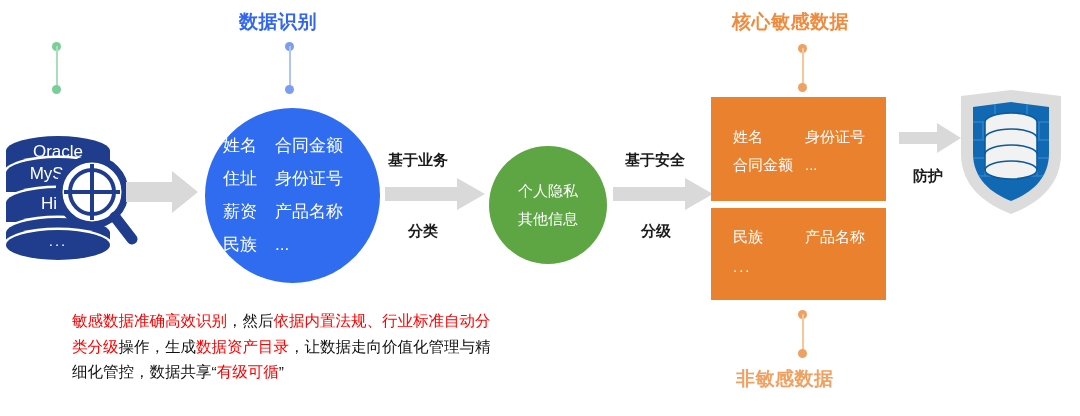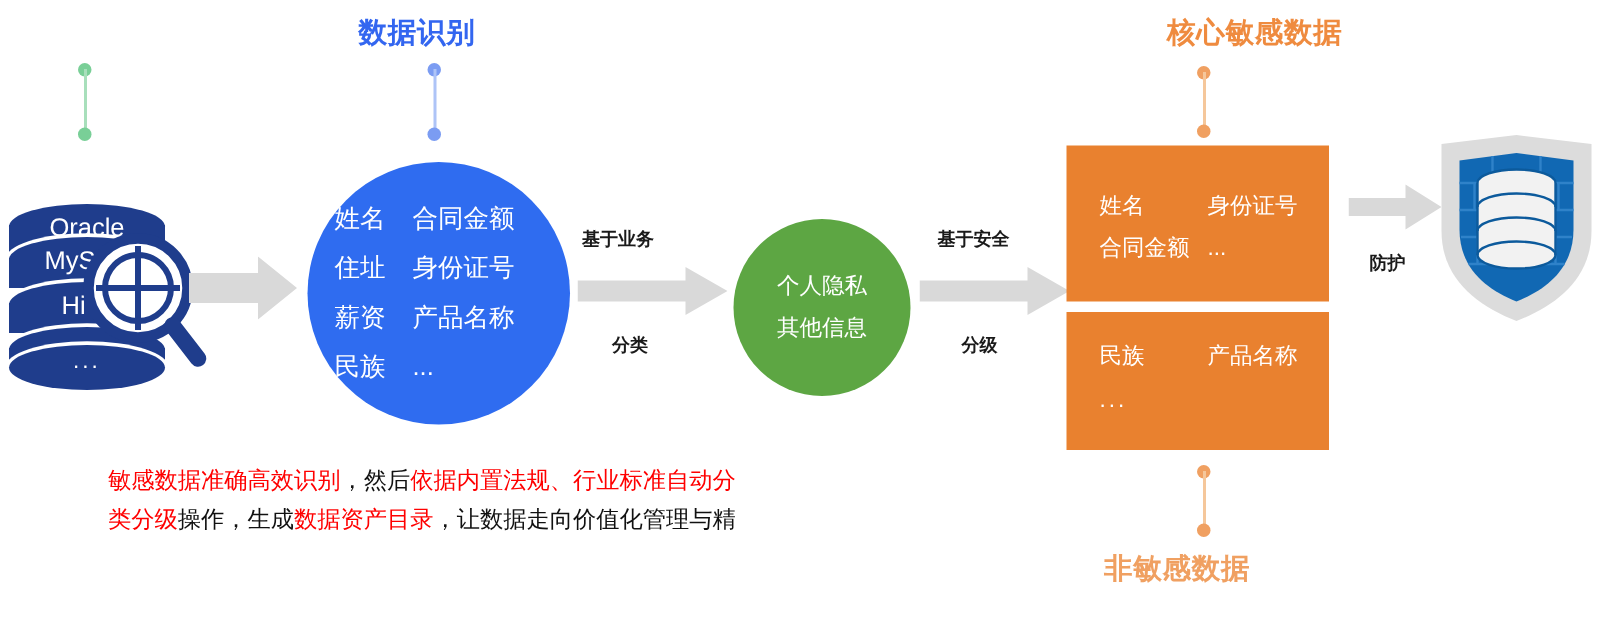--- a/index.html
+++ b/index.html
@@ -19,7 +19,7 @@
   }
   .lbl-green{color:#22ac4b;}
   .lbl-blue{color:#3366f0;}
-  .lbl-orange{color:#ef8b3f;margin-left:46px;}
+  .lbl-orange{color:#ef8b3f;}
   .lbl-orange-soft{color:#f0a061;}
 
   

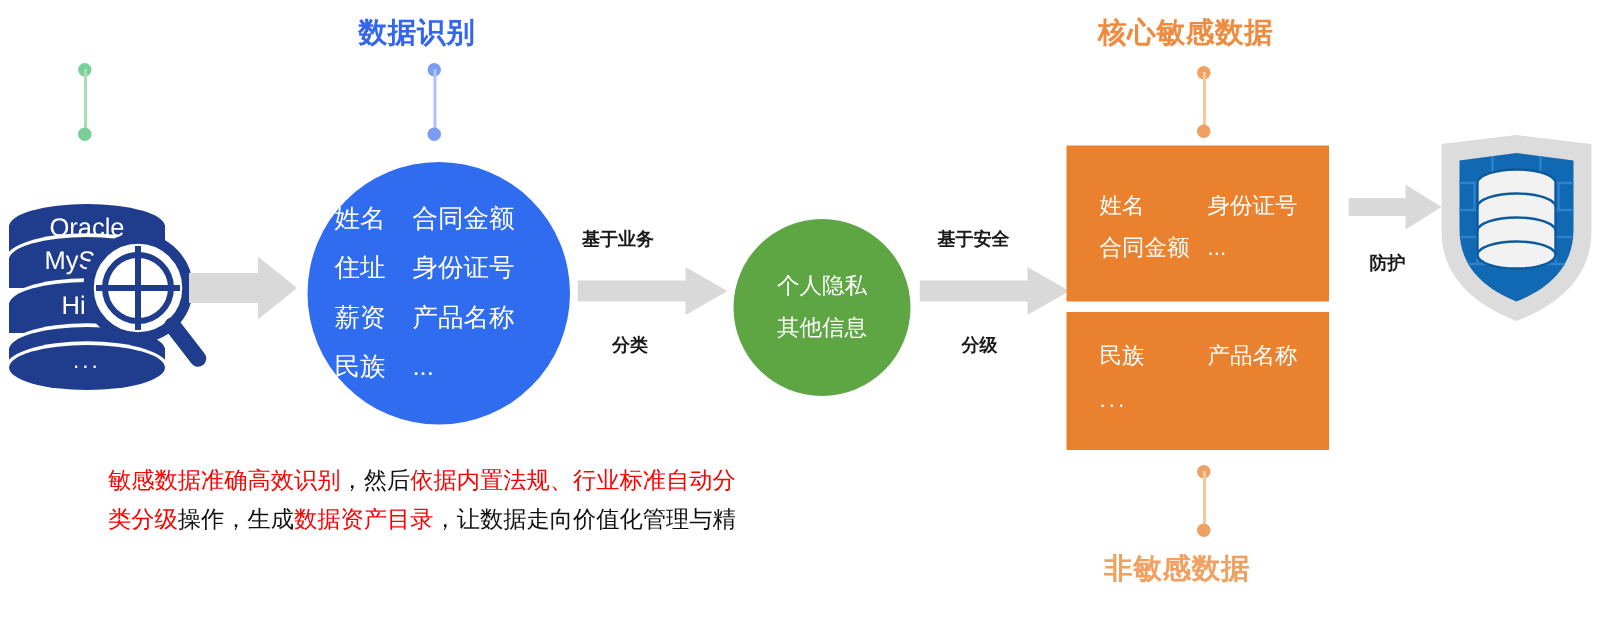--- a/index.html
+++ b/index.html
@@ -46,7 +46,7 @@
 
   
   .arrow{position:absolute;}
-  .arrow-label{position:absolute;font-size:12px;font-weight:bold;color:#1a1a1a;white-space:nowrap;}
+  .arrow-label{position:absolute;font-size:15px;font-weight:bold;color:#1a1a1a;white-space:nowrap;}
 
   
   .circle-blue{

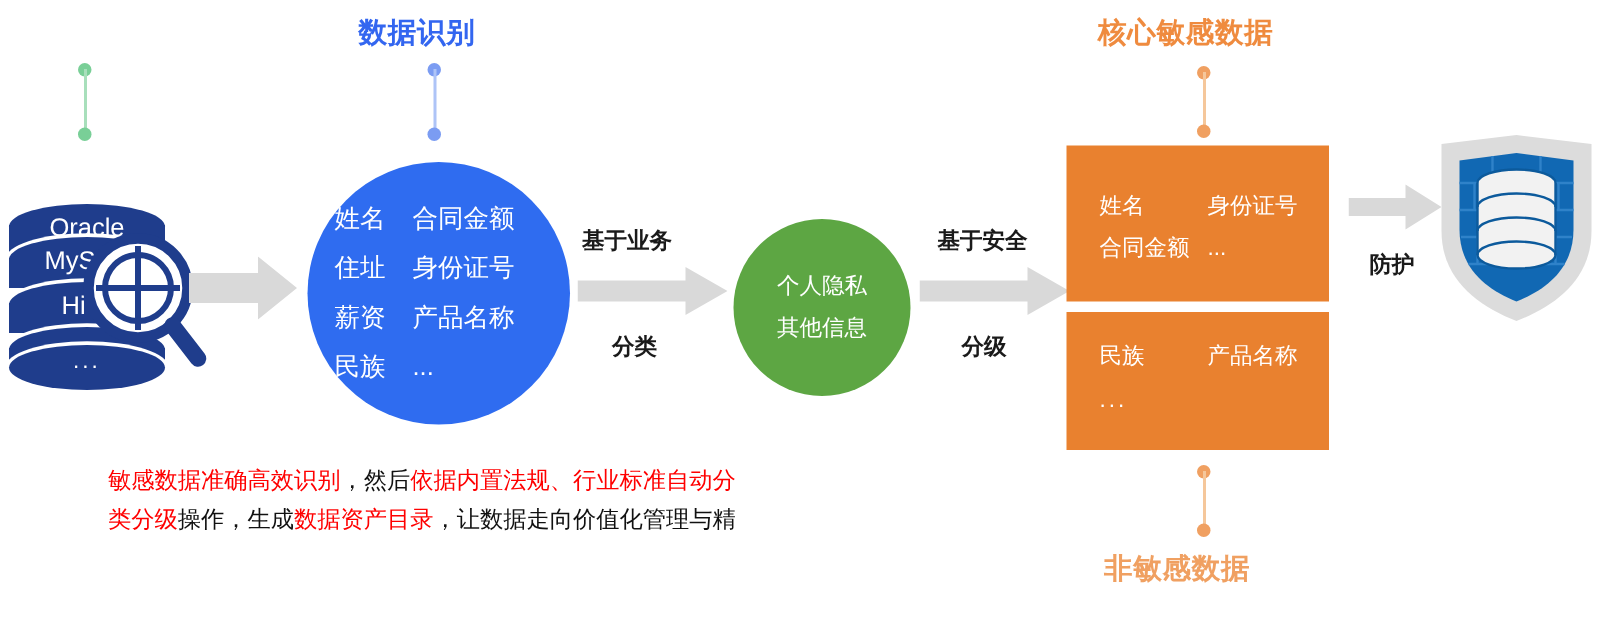--- a/index.html
+++ b/index.html
@@ -268,6 +268,9 @@
     <div class="nowrapline">
       <span class="hl">类分级</span><span>操作，生成</span><span class="hl">数据资产目录</span><span>，让数据走向价值化管理与精</span>
     </div>
+    <div class="nowrapline">
+      <span>细化管控，数据共享“</span><span class="hl">有级可循</span><span>”</span>
+    </div>
   </div>
 
 </div>

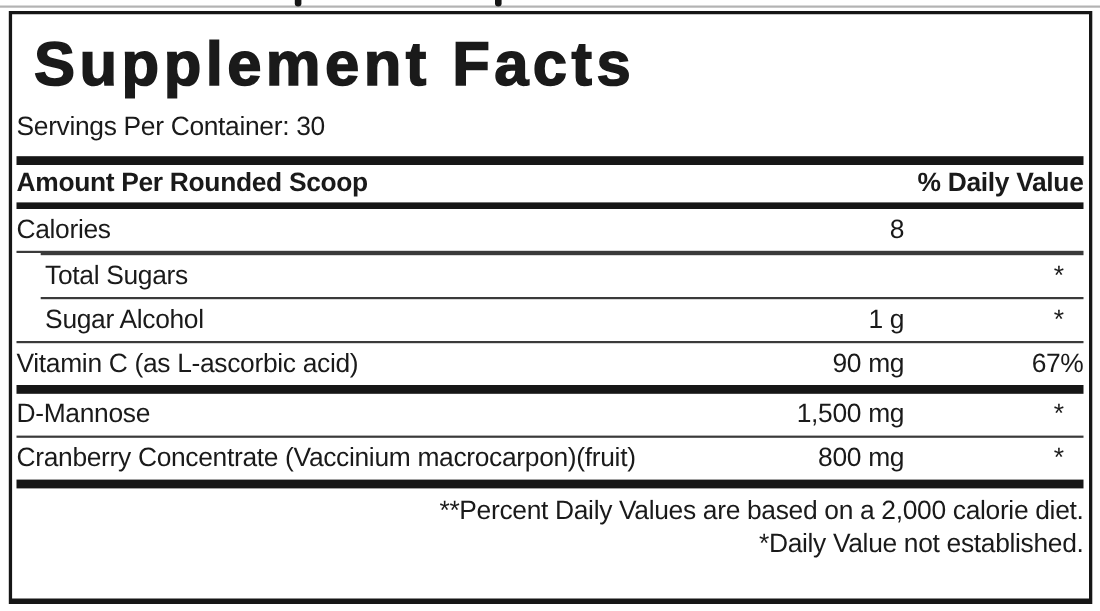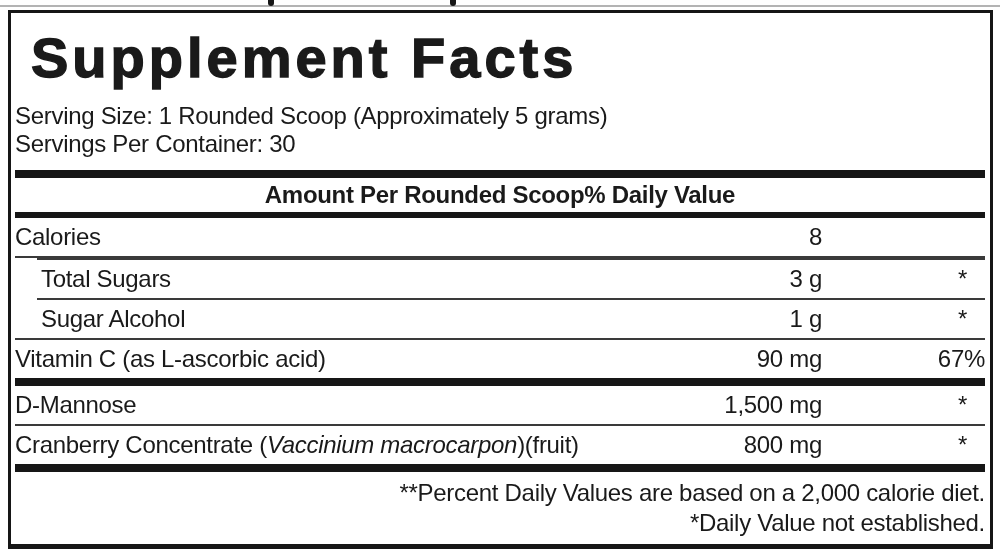--- a/index.html
+++ b/index.html
@@ -116,7 +116,6 @@
 
   <div class="title">Supplement Facts</div>
 
-  <div class="serving-line">Serving Size: 1 Rounded Scoop (Approximately 5 grams)</div>
   <div class="serving-line">Servings Per Container: 30</div>
 
   <div class="bar bar-top"></div>

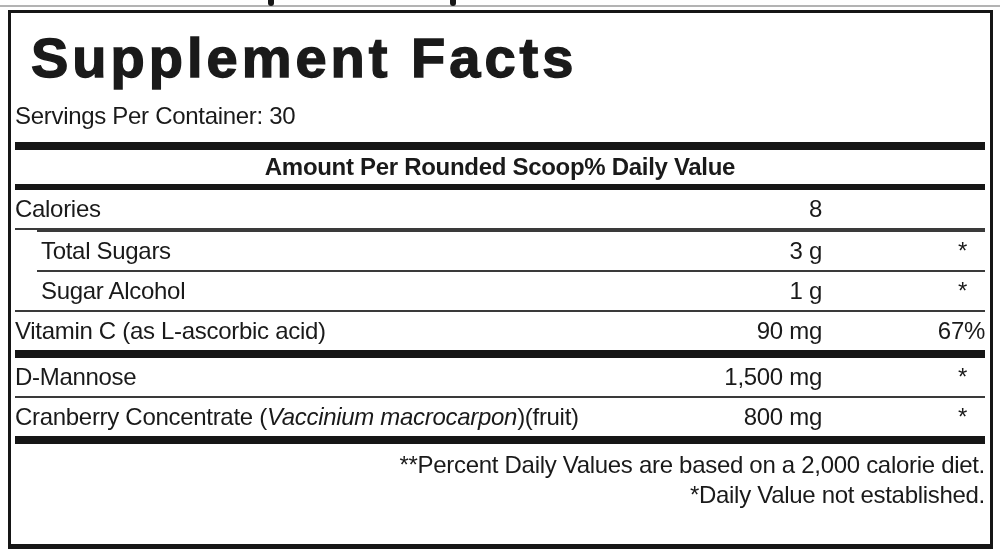--- a/index.html
+++ b/index.html
@@ -67,7 +67,7 @@
   .hairline.indented { margin-left: 22px; }
   .col-header {
     display: flex;
-    justify-content: center;
+    justify-content: space-between;
     align-items: center;
     min-height: 34px;
     font-size: 24px;

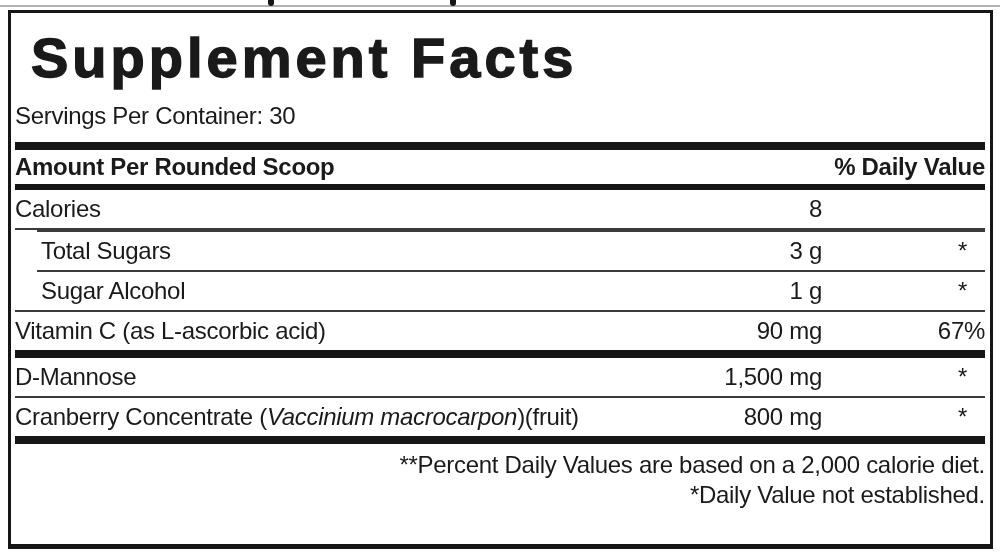--- a/index.html
+++ b/index.html
@@ -138,7 +138,6 @@
 
   <div class="row indent">
     <span class="name">Total Sugars</span>
-    <span class="amount">3 g</span>
     <span class="dv lone-star">*</span>
   </div>
   <div class="hairline indented"></div>

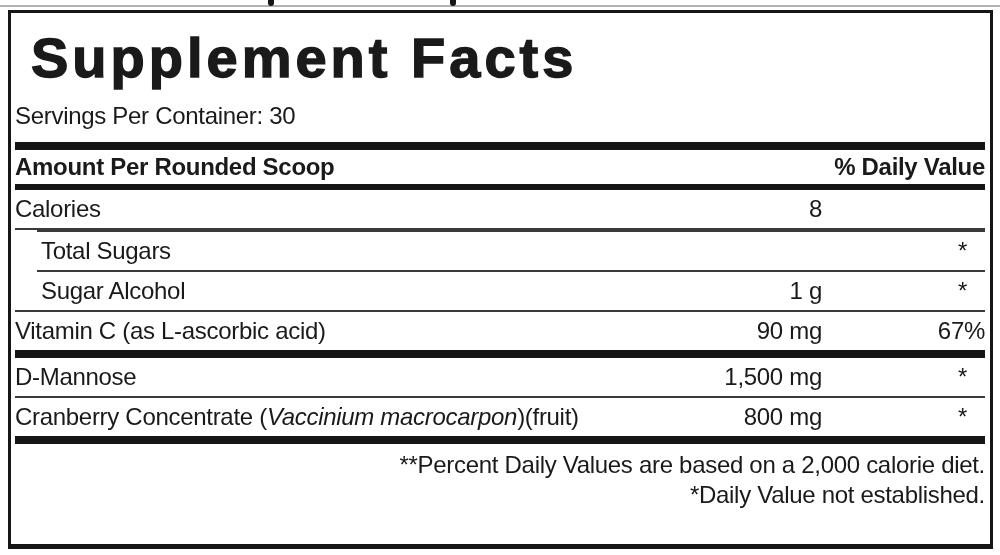--- a/index.html
+++ b/index.html
@@ -95,7 +95,7 @@
     box-sizing: border-box;
   }
   .row .dv.lone-star { padding-right: 18px; }
-  .italic { font-style: italic; }
+  .italic { }
   .footnotes { margin-top: 6px; }
   .footnote {
     font-size: 24px;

[WORK TO BE COMPLETED]
A complete answer lists each line of the data that holds the word "lone".

[SOLUTION TO THIS TASK]
     <span class="dv lone-star">*</span>
   .row .dv.lone-star { padding-right: 18px; }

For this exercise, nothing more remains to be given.